Last night, I went to see Guantanamo: Honor-Bound to Defend Freedom, a new play based on testimony by Gitmo detainees, along with their lawyers and families. Despite the fact that there was hardly any physical movement in the whole play, and very little dialogue, the audience appeared thoroughly engrossed—I have never heard so few coughs and seat-shifts in an auditorium. Even though the media has been covering Guantanamo and the policies surrounding it for some time, there’s still no substitute for first-person accounts. Based on a few conversations I overheard after the play, it seemed many people learned things they haven’t seen in the daily news.
One of the key points made in the play was that Guantanamo is actually something of a distraction. Indeed, as policies of “extraordinary rendition” have come to light, it has become clear that those in Guantanamo are, in contrast, being treated quite well. Anyone whom the administration wants to torture for information is most likely not being held at Guantanamo. In that sense, it has drawn our attention away from other, lesser known and often more egregious detainment policies.

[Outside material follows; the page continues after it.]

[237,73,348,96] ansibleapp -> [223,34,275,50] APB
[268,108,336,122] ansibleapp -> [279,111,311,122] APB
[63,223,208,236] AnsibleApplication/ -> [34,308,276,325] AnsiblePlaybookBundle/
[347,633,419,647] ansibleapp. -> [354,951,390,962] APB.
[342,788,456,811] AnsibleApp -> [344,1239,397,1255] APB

So who is in Guantanamo, and why are they there? It may be a possibility that, as Michael Ratner’s new book discusses, Pentagon officials aren’t revealing the names of detainees in the hopes that they can turn them into undercover agents when they go back to their home countries. Apparently this is what happened with many IRA prisoners in Britain. As well, Ratner theorized that the widespread tactic of humiliating photos taken of detainees could be part of a blackmail to goad prisoners into working for U.S. intelligence. Though, as the play reveals, the number of detainees with actual intelligence value is meager at best. Additionally, widespread mental illness as a result of the conditions in the camp make it doubtful that they could ever become competent spies.
The play therefore drove home the message that Guantanamo is largely of symbolic value. But it’s not just the American public that might make the assumption that Guantanamo must be full of “bad guys.” Testimony from one British detainee, Jamal al Harith, revealed that he was brought in for interrogation and told that his record was clean, that military intelligence couldn’t even find a parking ticket on his record. But instead of accepting that he may, in fact, be innocent (as seems likely, since he has been released without charge after two years detainment), interrogators interpreted this clean record as further evidence that al Harith was somehow even more sneaky and sinister than previously imagined.

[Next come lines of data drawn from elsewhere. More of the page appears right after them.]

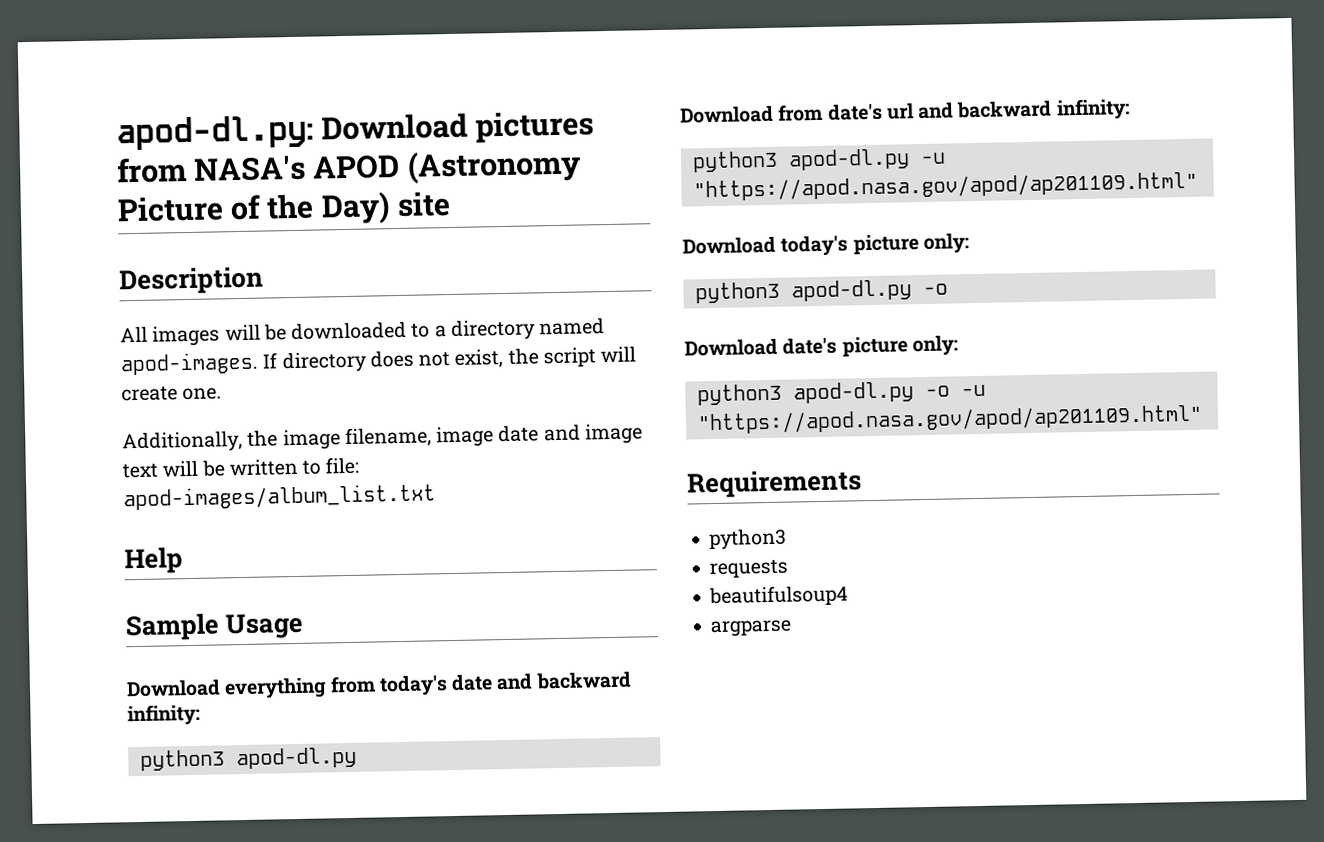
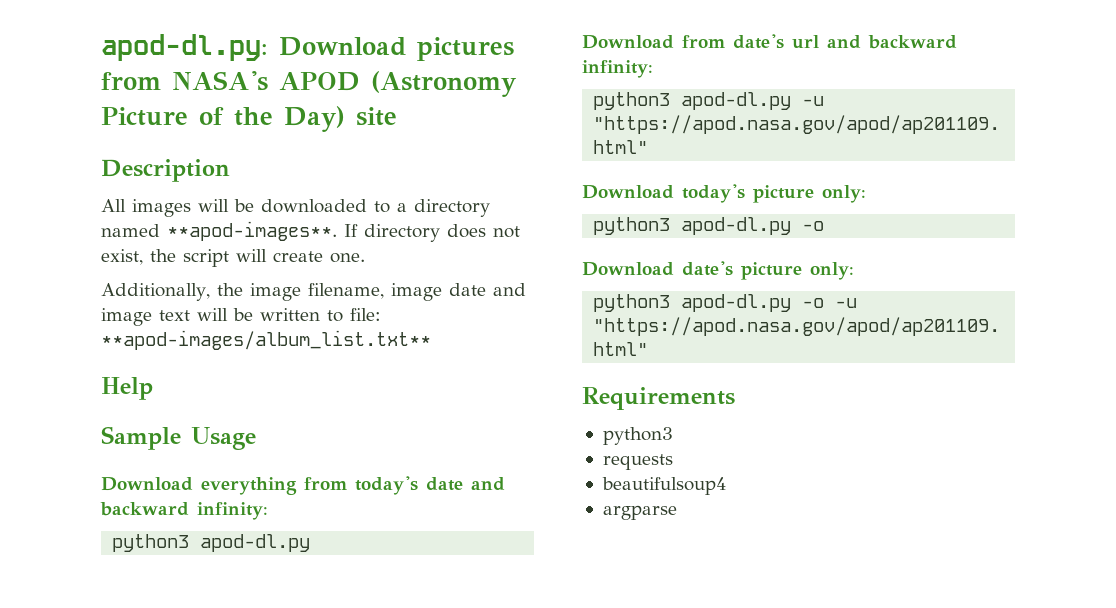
[120,351,259,376] apod-images. -> [167,221,337,241] **apod-images**.
[123,483,436,511] apod-images/album_list.txt -> [101,330,431,350] **apod-images/album_list.txt**

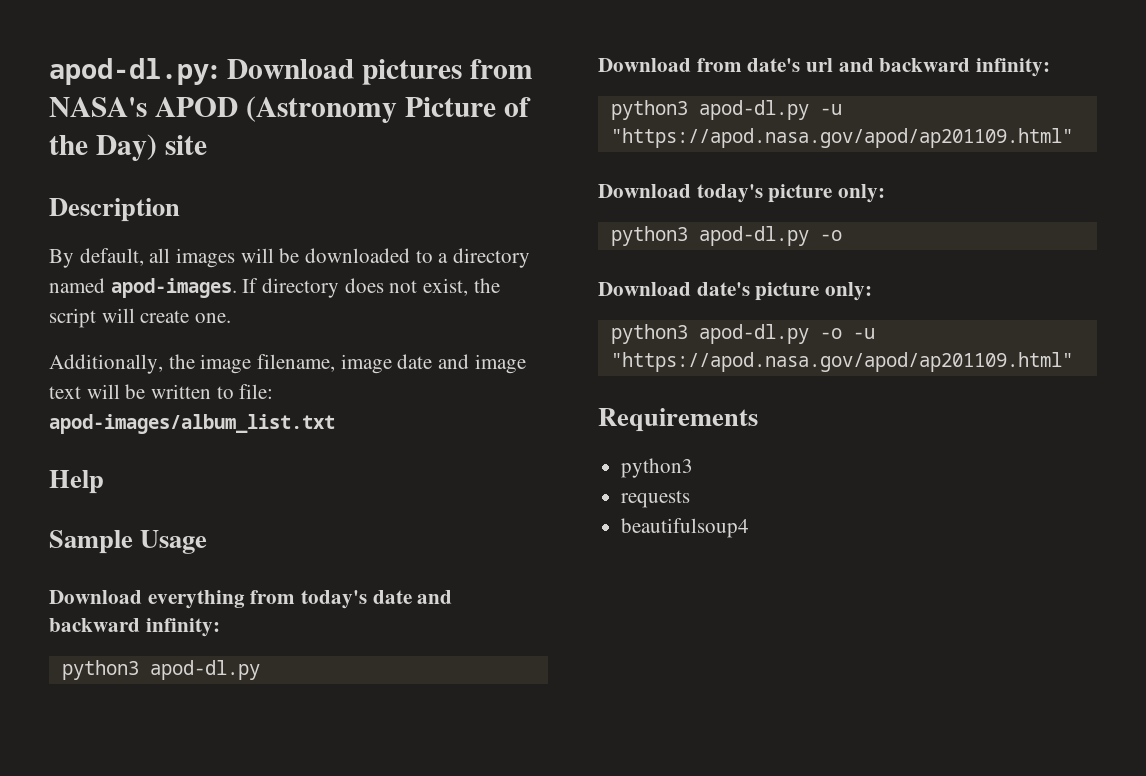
[101,199,126,212] All -> [49,248,171,268] By default, all
[167,221,337,241] **apod-images**. -> [110,278,237,298] apod-images.
[101,330,431,350] **apod-images/album_list.txt** -> [49,414,335,434] apod-images/album_list.txt
[602,505,677,520] // argparse -> (750, 528) none

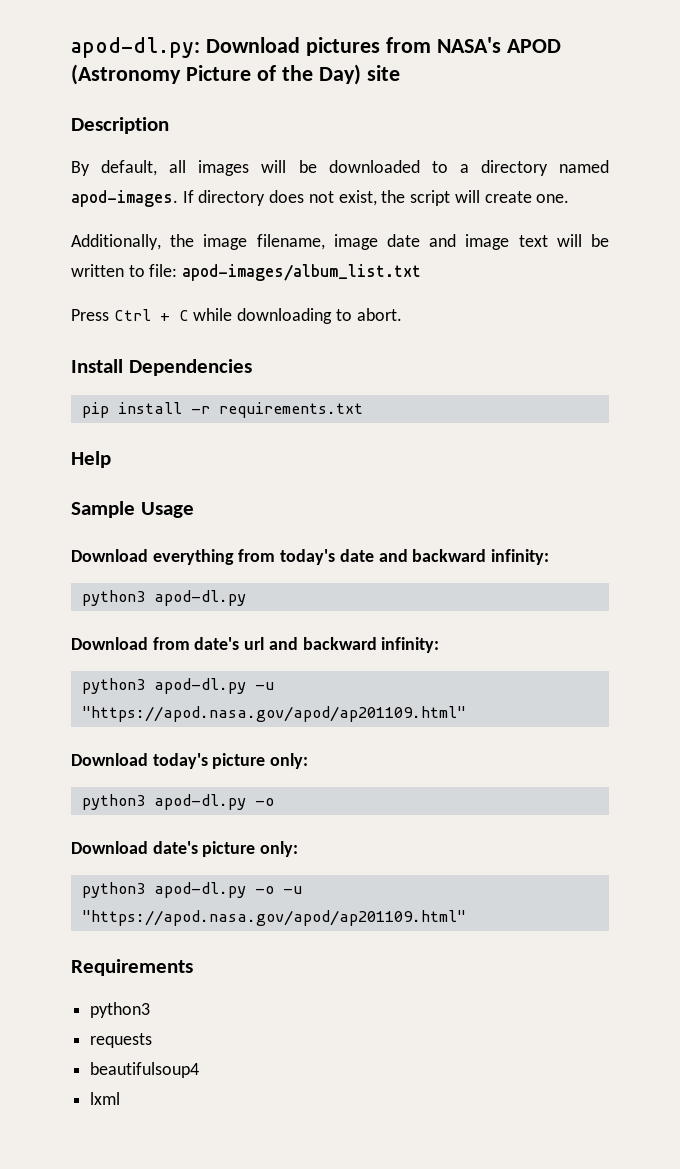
(335, 424) none -> [71,308,402,324] [71,359,252,376] [81,402,363,418] // Press Ctrl + C while downloading to abort. // Install Dependencies // pip install -r requirements.txt
(750, 528) none -> [90,1092,121,1105] // lxml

The scenery on the stage rarely changes, prisoners in the background, in their cages do little aside from sleep, wash, pray, and read the Koran. The only reading material allowed to the Guantanamo prisoners is the Koran. Given that the broad U.S. assumption that they are all radical, fundamentalist Muslims, it seems strange to have prisoners, with nothing to do all day, left in a cell to read the religious text over and over again. You’d think the administration would have the military throw a copy of Natan Sharansky’s The Case for Democracy to its captive audience.